The gift of suffering
We were not suffering in this photo.
My friend and I saw a play at the Kennedy Center last night. It was lovely.
Things shutting down for a year made us appreciate being able to go out and do things. Since things have gone relatively back to normal, I’ve been treasuring every activity.
Jiujitsu. Climbing. Dinners. We never truly relish things until they’re taken away from us.
My coaching friend and I had a call yesterday before I left for DC. He was telling me about this five-day meditation retreat he experienced last week—just a month after his dad passed.
His biggest insight was the ability to lean into suffering. He told me, “You can’t have a lotus without mud.”
In other words, we can’t fully respect the highs unless we’ve felt the lows. We can’t bask in connection with others unless we’ve been lonely. Love means more to us when we’ve been heartbroken.
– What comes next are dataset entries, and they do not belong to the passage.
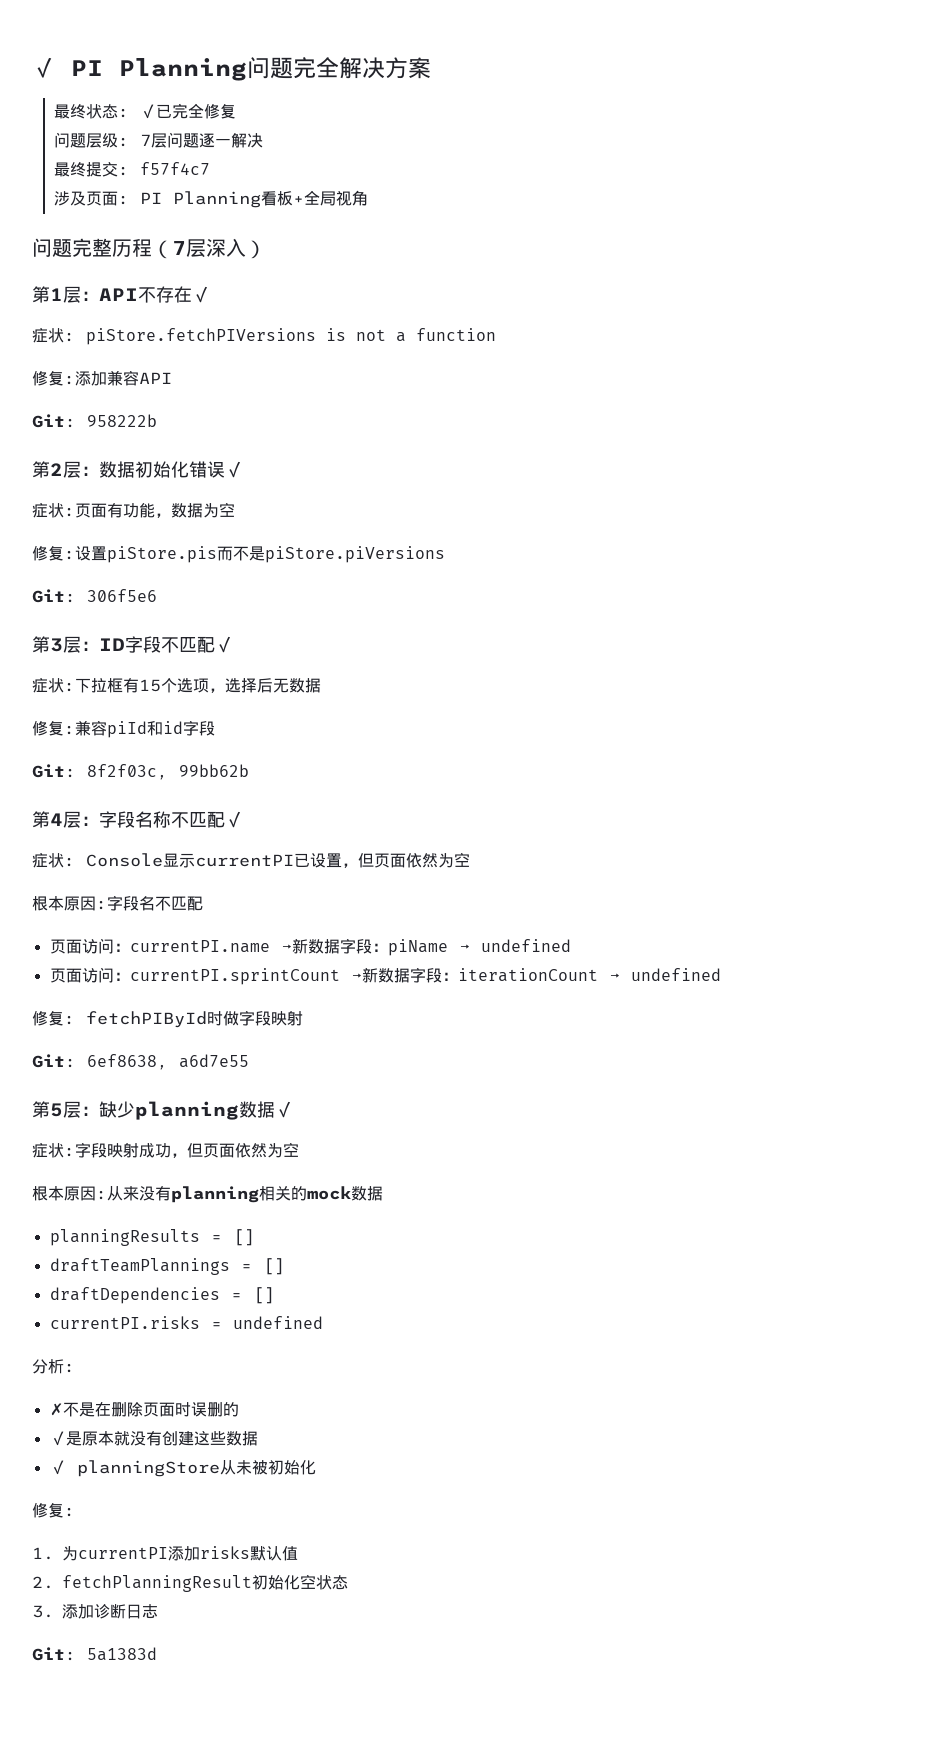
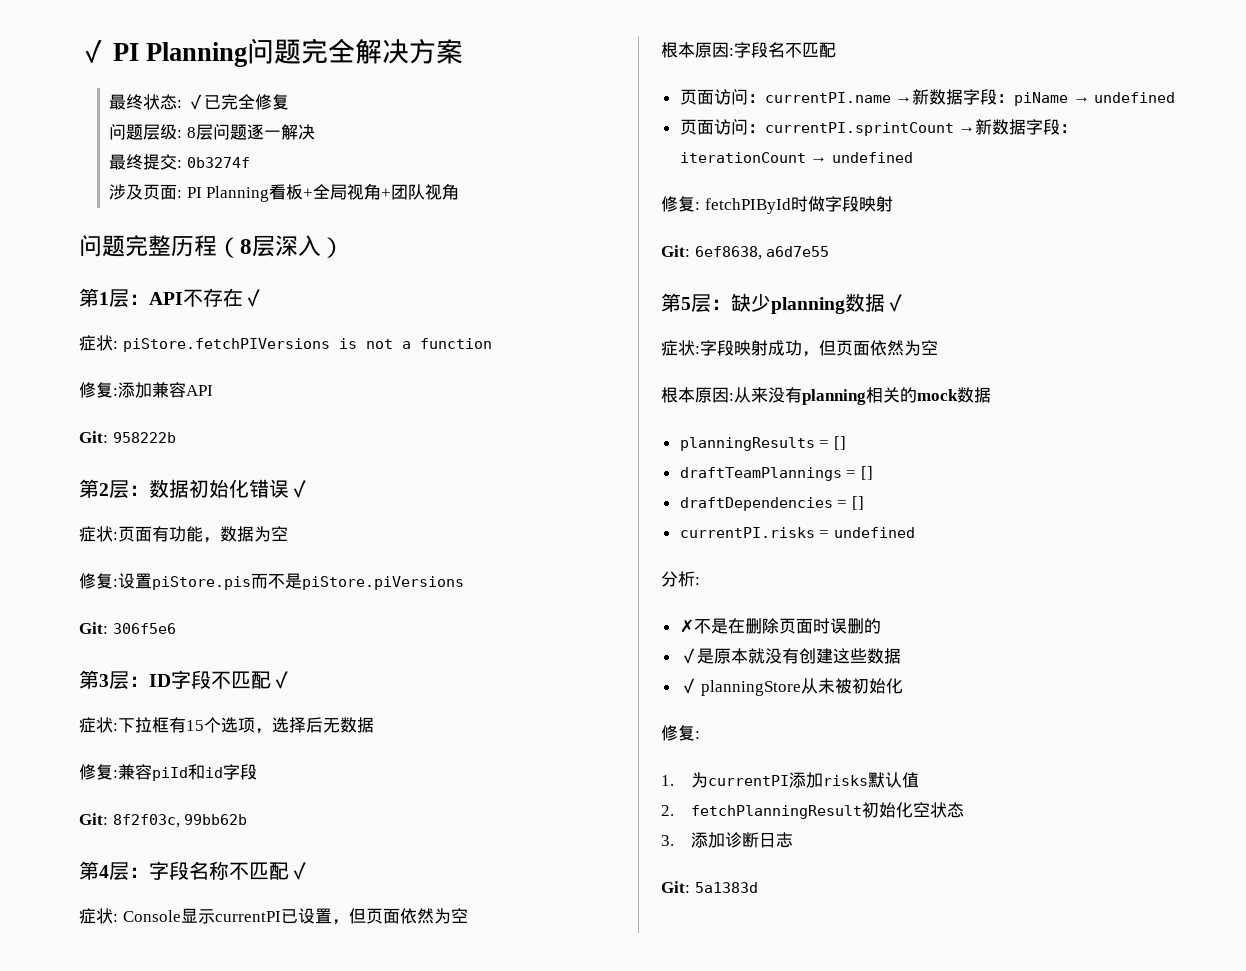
- 问题层级: 7层问题逐一解决
+ 问题层级: 8层问题逐一解决
- 最终提交: f57f4c7
+ 最终提交: 0b3274f
- 涉及页面: PI Planning看板+全局视角
+ 涉及页面: PI Planning看板+全局视角+团队视角
- 问题完整历程（7层深入）
+ 问题完整历程（8层深入）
Despite my incredible tribe of friends and family, I’ve felt wildly alone in the past—like I had no one to talk to or share with. What a gift that was.
Now, when I have a conversation with a close friend, it’s almost like I enter a flow state. True present awareness. I feel nothing but gratitude and groundedness. But that’s only because I know what it’s like to long for that state.
Who appreciates a plate of food more: the rich kid who wants for nothing or the kid who almost starved to death?